Data to examine below:

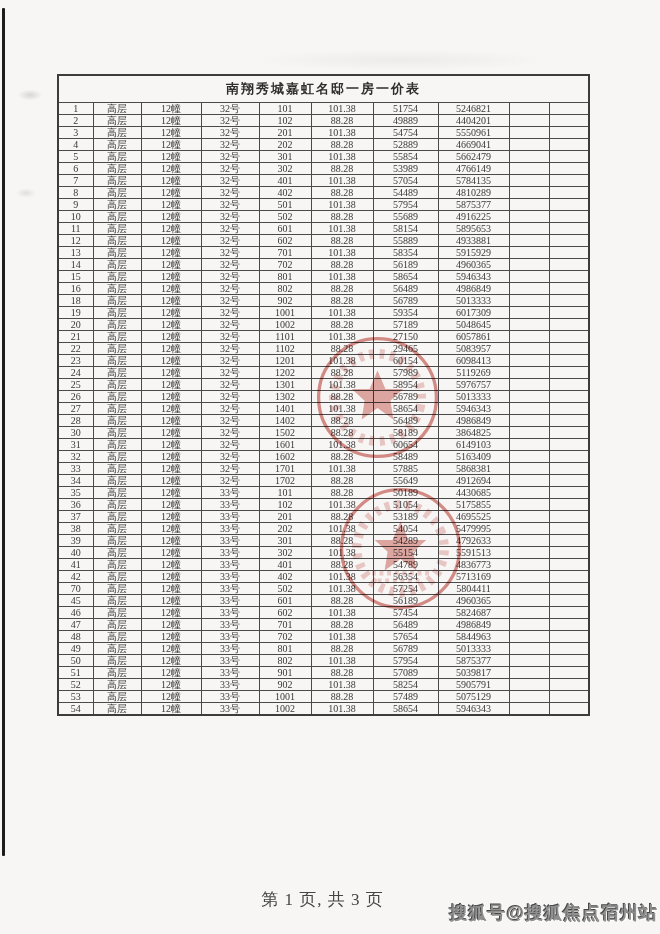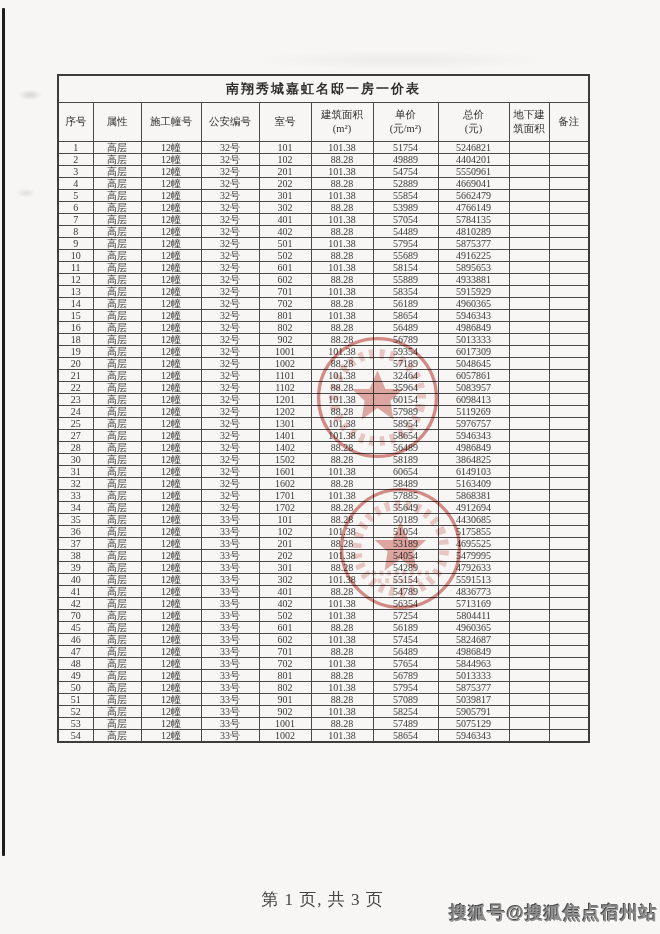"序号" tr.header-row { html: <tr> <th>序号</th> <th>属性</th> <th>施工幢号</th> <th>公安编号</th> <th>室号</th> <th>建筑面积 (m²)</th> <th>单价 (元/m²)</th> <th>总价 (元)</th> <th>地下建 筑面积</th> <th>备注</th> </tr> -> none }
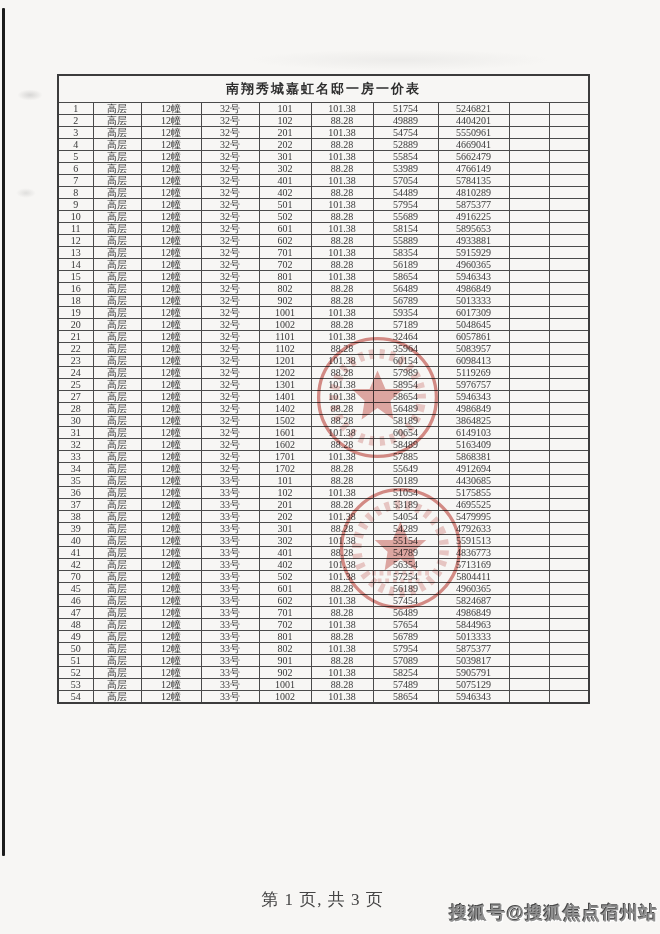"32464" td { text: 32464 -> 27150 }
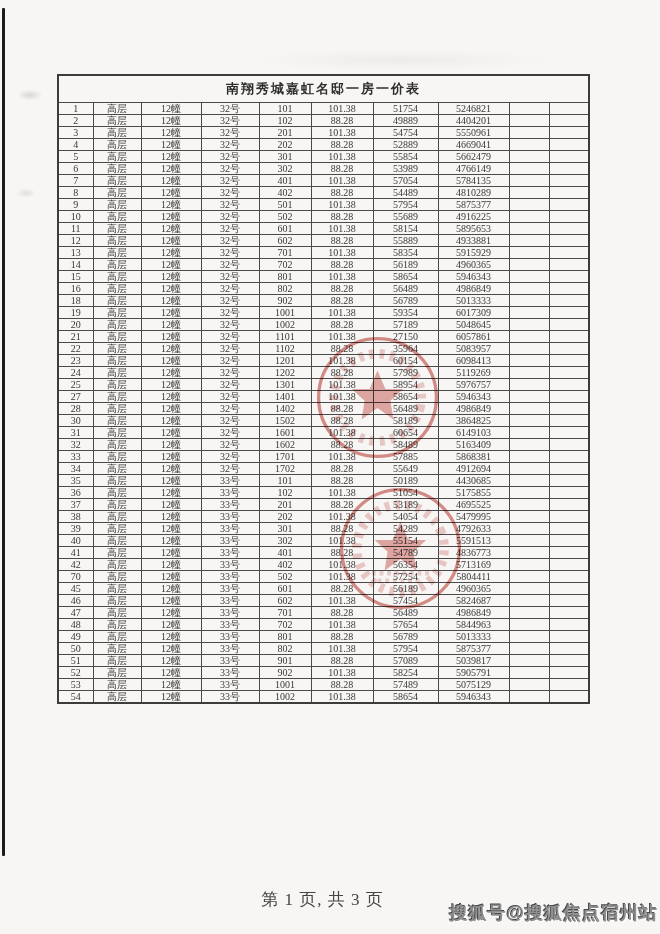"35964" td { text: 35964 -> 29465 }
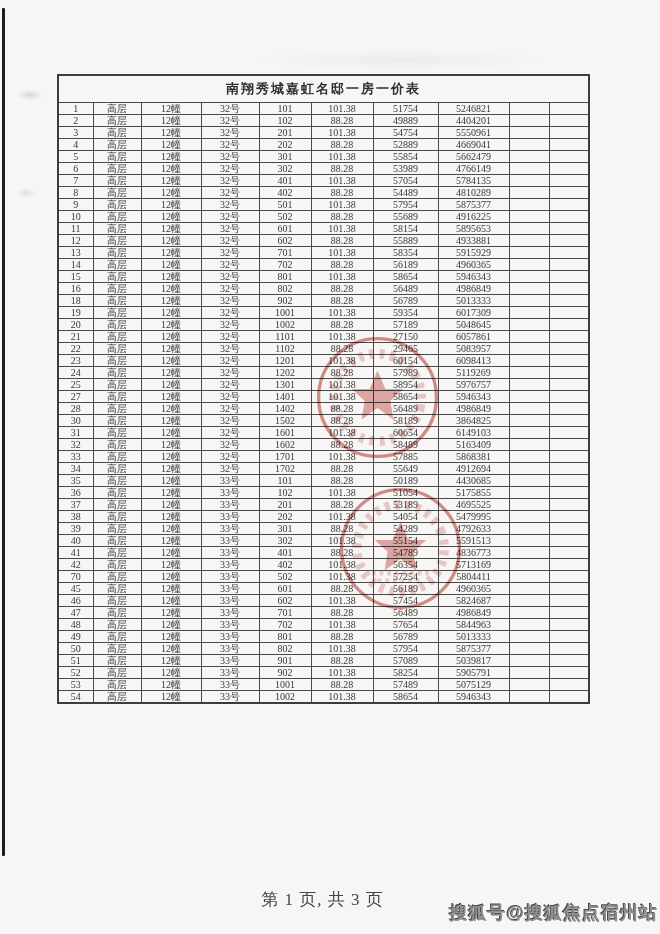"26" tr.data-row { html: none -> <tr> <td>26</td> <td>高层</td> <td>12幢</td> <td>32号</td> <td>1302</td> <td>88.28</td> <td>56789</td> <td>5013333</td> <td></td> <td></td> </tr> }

End of Data to examine.
Data to examine below:

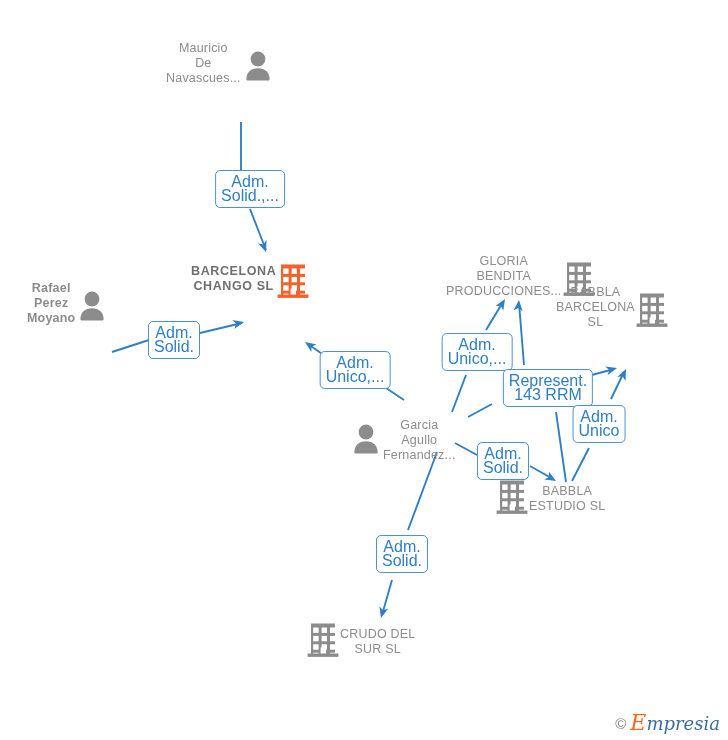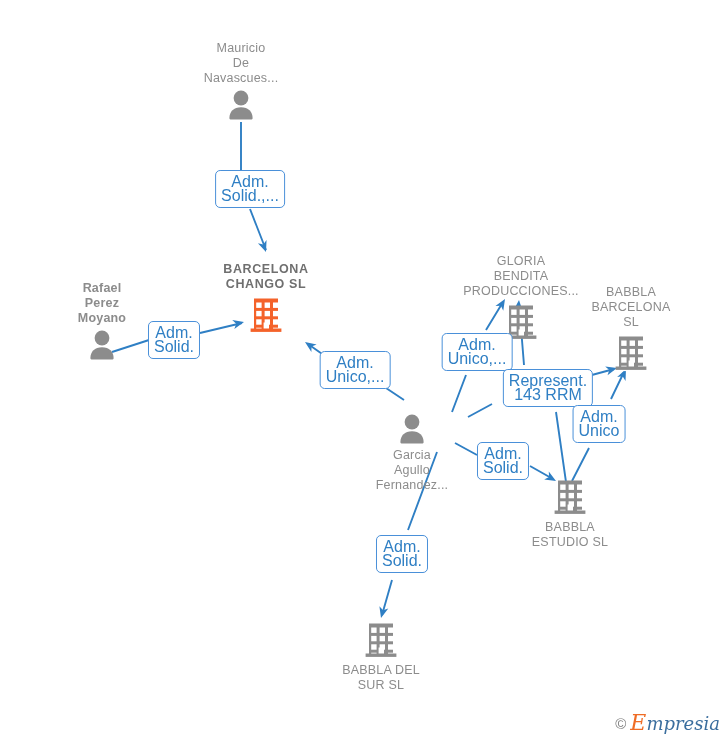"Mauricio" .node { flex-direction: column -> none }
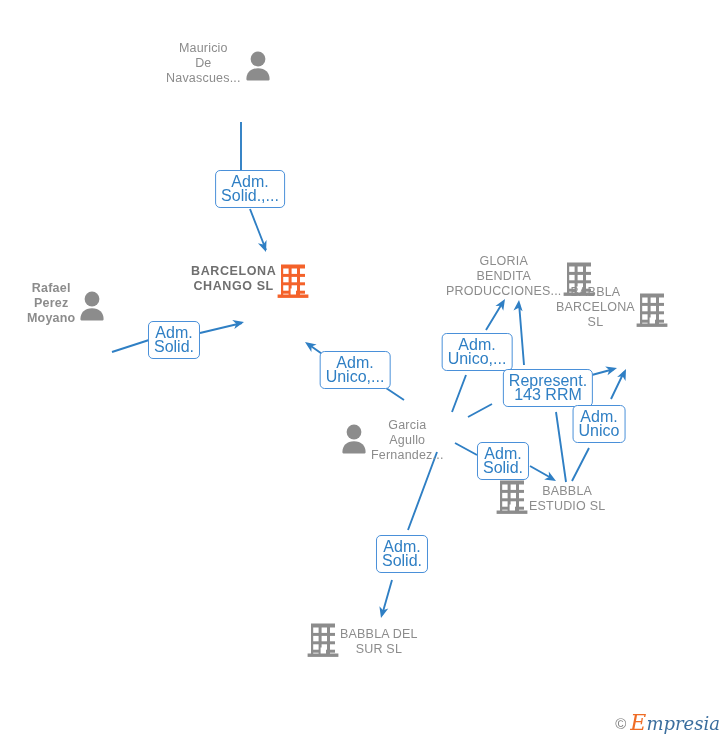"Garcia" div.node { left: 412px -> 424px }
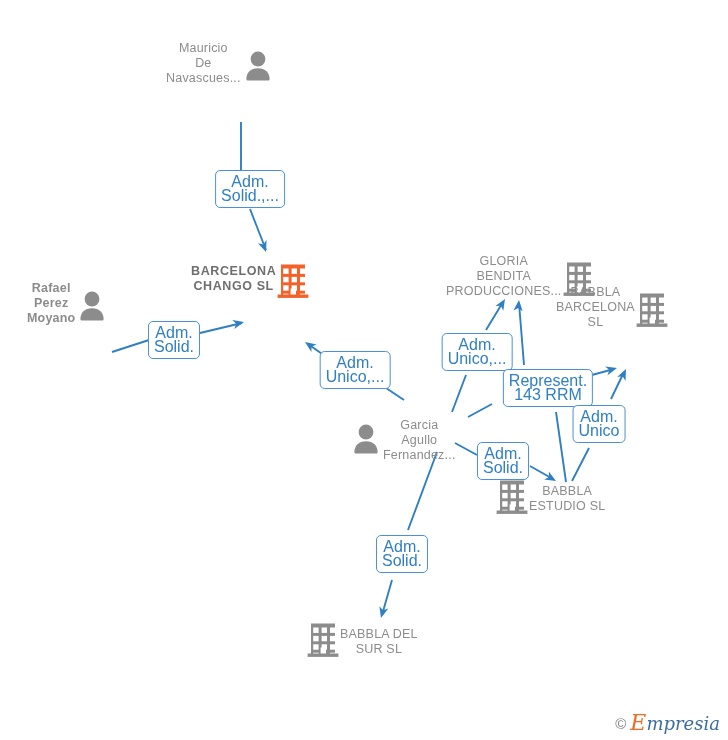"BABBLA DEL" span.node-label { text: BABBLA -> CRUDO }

End of Data to examine.
Data to examine below:

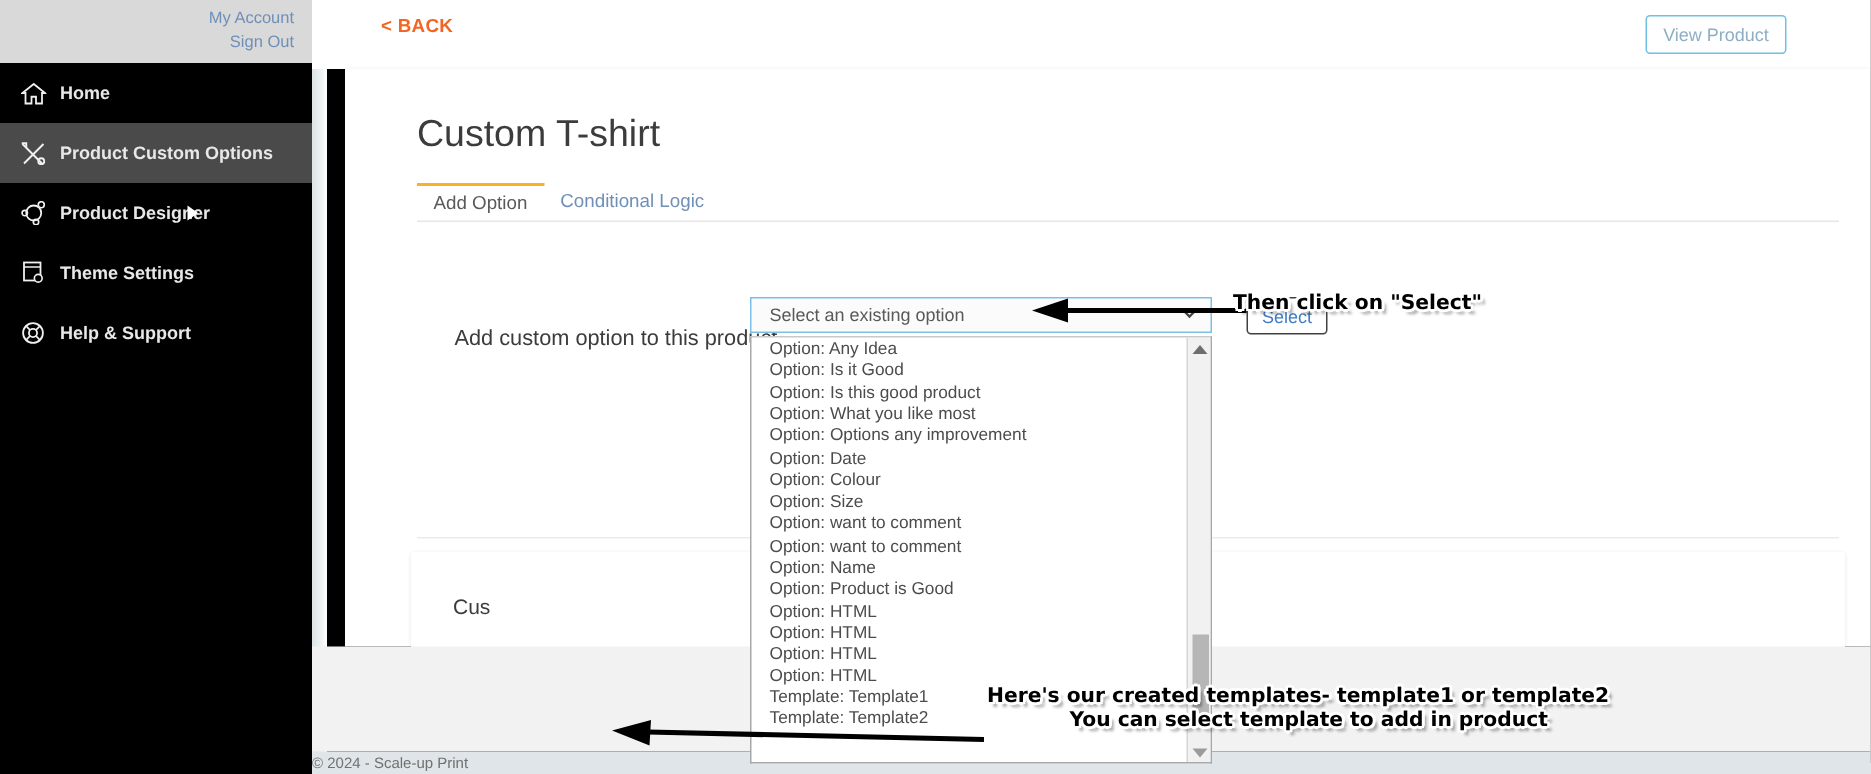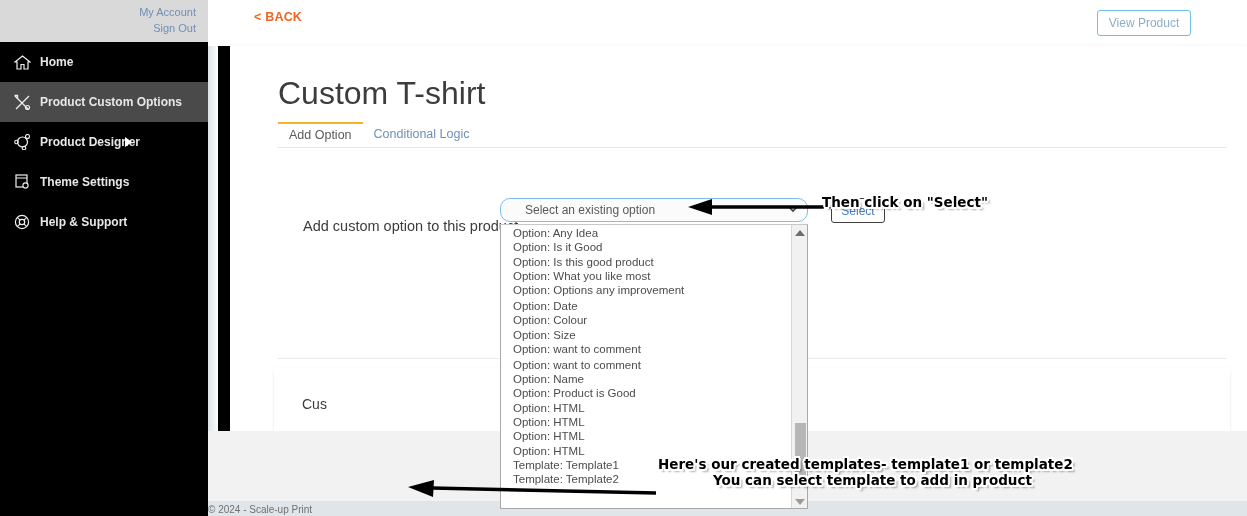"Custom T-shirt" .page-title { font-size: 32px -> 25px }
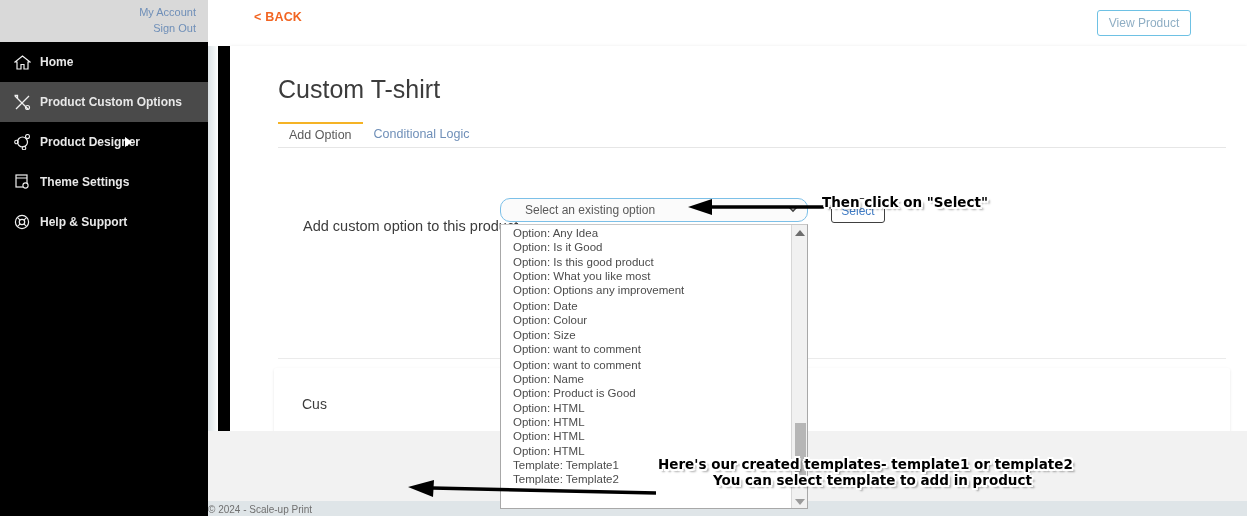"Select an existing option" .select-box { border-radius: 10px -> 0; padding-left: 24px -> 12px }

End of Data to examine.

Try it: Here the job is to copy the listing above word for word, starting at the line with "html: <tr> <th>序号</th>" and ending at the line with "html: none ->", and to leave out the pictures.

Solution:
"序号" tr.header-row { html: <tr> <th>序号</th> <th>属性</th> <th>施工幢号</th> <th>公安编号</th> <th>室号</th> <th>建筑面积 (m²)</th> <th>单价 (元/m²)</th> <th>总价 (元)</th> <th>地下建 筑面积</th> <th>备注</th> </tr> -> none }
"32464" td { text: 32464 -> 27150 }
"35964" td { text: 35964 -> 29465 }
"26" tr.data-row { html: none -> <tr> <td>26</td> <td>高层</td> <td>12幢</td> <td>32号</td> <td>1302</td> <td>88.28</td> <td>56789</td> <td>5013333</td> <td></td> <td></td> </tr> }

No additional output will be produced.